La légendaire cargaison d’or, d’argent et de gemmes précieuses du San-José, un galion espagnol englouti dans les profondeurs de la mer des Caraïbes, a longtemps attisé l’imagination des chasseurs de trésor. Le naufrage, provoqué par les Anglais en 1708, n’a officiellement été découvert qu’en 2015, au large de Carthagène des Indes, dans le nord de la Colombie. Le président de l’époque, Juan Manuel Santos, avait décrit cette découverte comme « l’une des plus grandes trouvailles de patrimoine submergé de l’histoire, voire la plus grande ».
La Colombie est convaincue de ses droits sur l’épave qui s’est reposée pendant trois siècles par 600 mètres de profondeur dans ses eaux territoriales. Les efforts pour récupérer les biens engloutis dans les soutes du San-José débuteront en avril. Les autorités colombiennes ont investi dans un robot suédois pour faire face au défi de « l’extraction » des premières reliques. L’opération, dirigée par une équipe interdisciplinaire incluant des fonctionnaires, des militaires et des experts, est sensée être une mission scientifique. Néanmoins, elle suscite de la peur, de l’avidité et des litiges.

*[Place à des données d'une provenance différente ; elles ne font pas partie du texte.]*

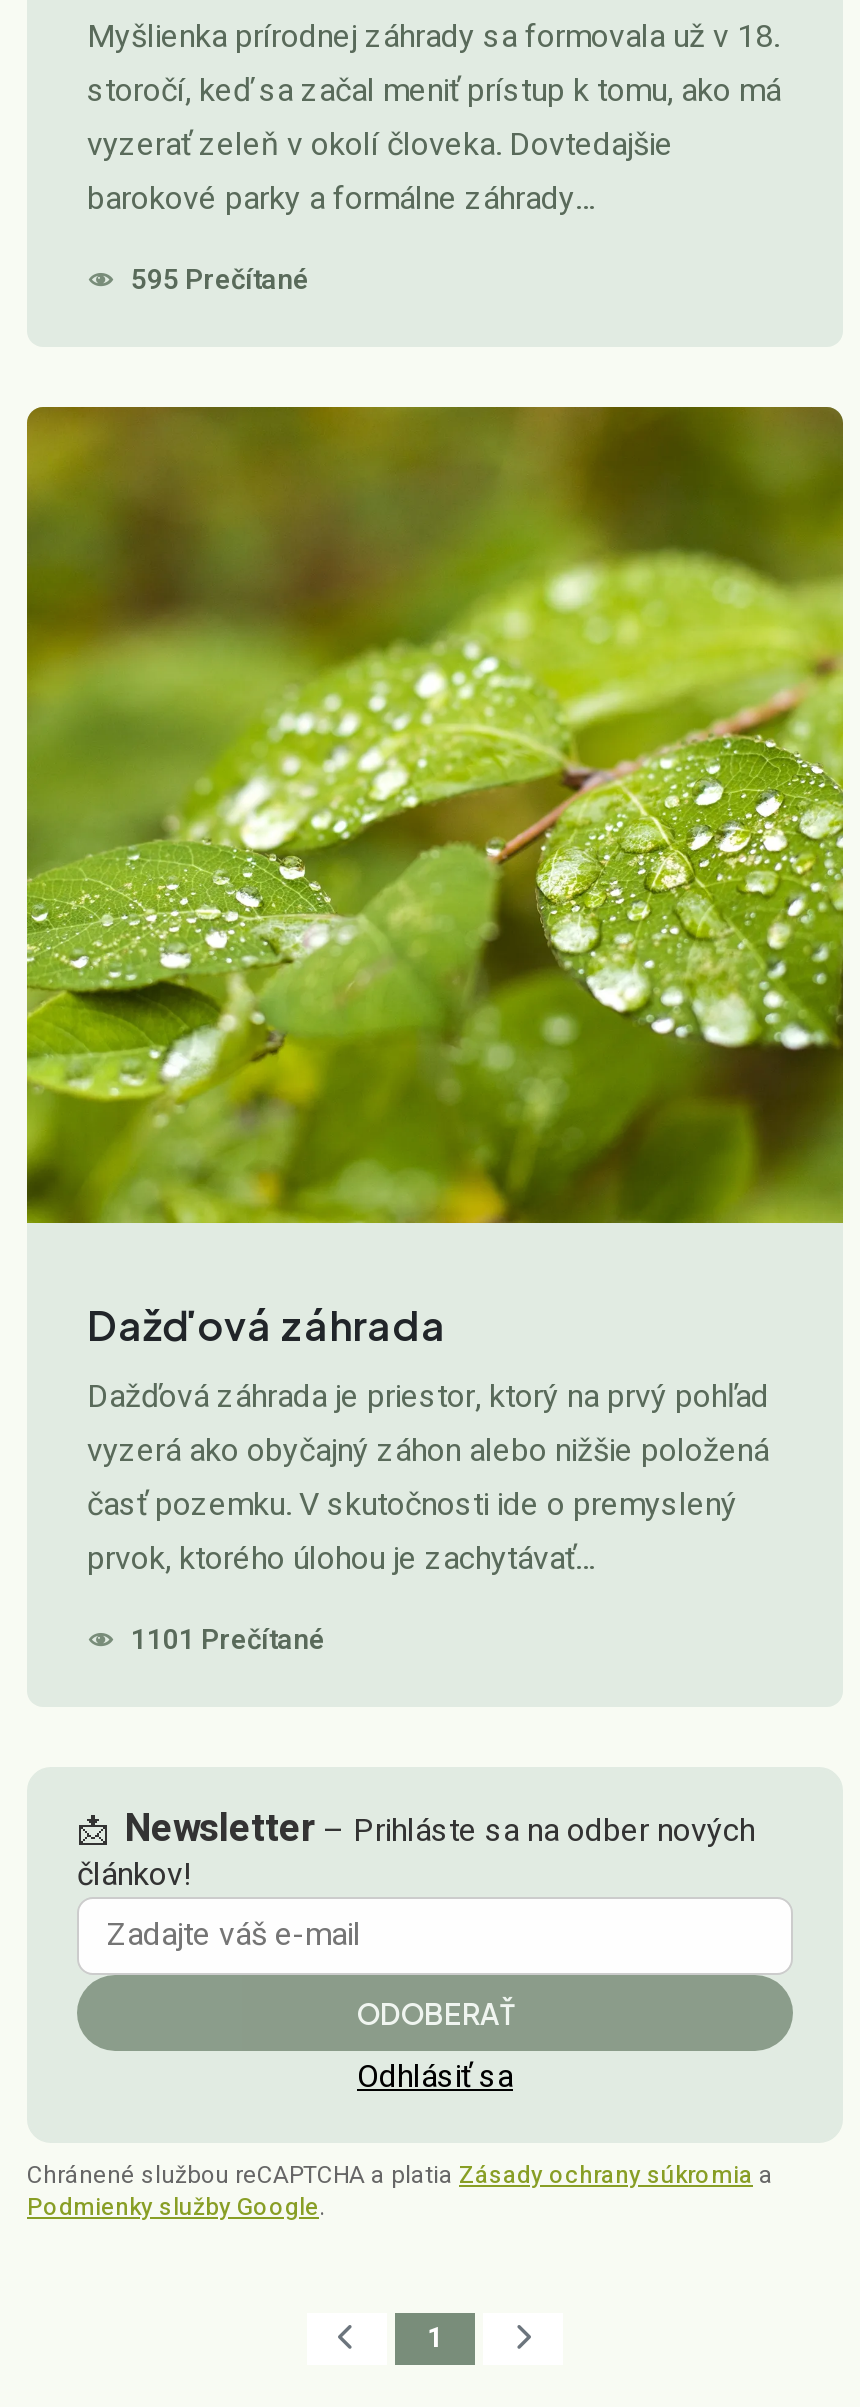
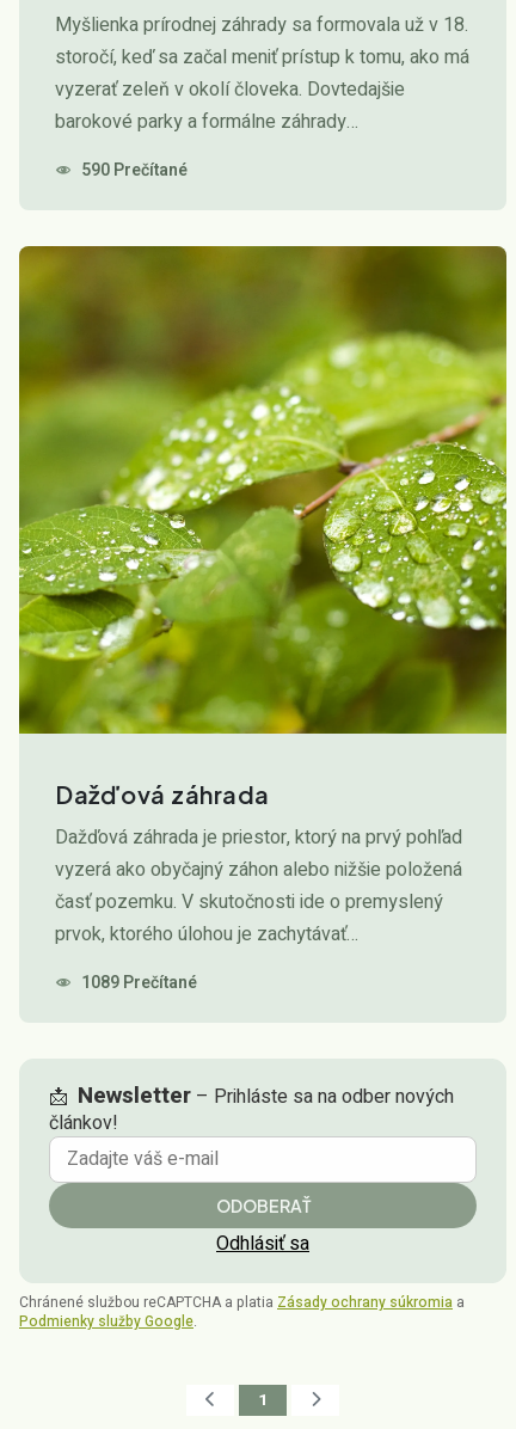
[131,259,309,301] 595 Prečítané -> [81,158,188,183] 590 Prečítané
[131,1619,325,1661] 1101 Prečítané -> [81,970,197,995] 1089 Prečítané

Depuis 2015, l’Espagne revendique la propriété de l’ancien « navire de guerre » en se basant sur une convention Unesco de 2001 sur le patrimoine immergé. Les indigènes Qhara Qhara de Bolivie réaffirment que les richesses qui se trouvaient sur le San-José à l’époque coloniale ont été volées de leur territoire. L’entreprise américaine Sea Search Armada, qui prétend avoir trouvé l’épave du navire au début des années 1980, réclame 10 milliards de dollars (9,2 milliards d’euros) – soit la moitié de ce qu’elle estime être la valeur actuelle du San-José. Les archéologues, quant à eux, veulent que l’épave et ses trésors restent au fond de la mer.
Le 19 mars, à Bogota, le comité d’accusation de la Chambre des représentants a annoncé l’ouverture d’une enquête sur Juan Manuel Santos, suite à une plainte pour « atteinte à un site archéologique » et vol d’objets de l’épave. En 2017, M. Santos avait annoncé un partenariat public-privé (PPP) avec l’entreprise suisse Maritime Archaeology Consultants (MAC) pour récupérer l’épave et vendre une partie de son contenu. Ce PPP a rencontré des controverses dès son lancement et a rapidement échoué. En raison de la pression des scientifiques, la politique a évolué : en 2020, l’épave du San-José et son contenu ont été classés comme « bien culturel », empêchant ainsi toute monétisation.
« L’expression « trésor » est désormais supprimée du langage officiel. L’amiral colombien Hermann Leon a déclaré que « le San-José est un héritage national indissoluble, non aliénable et insaisissable ». Pour la science et l’archéologie, le San-José a une importance incommensurable. Cependant, il ne possède pas de valeur marchande, ajoute Alhena Caicedo, qui dirige l’Institut colombien d’anthropologie et d’histoire (Icanh). Notre but n’est pas de récupérer des barres d’or, mais de poursuivre un travail archéologique sérieux.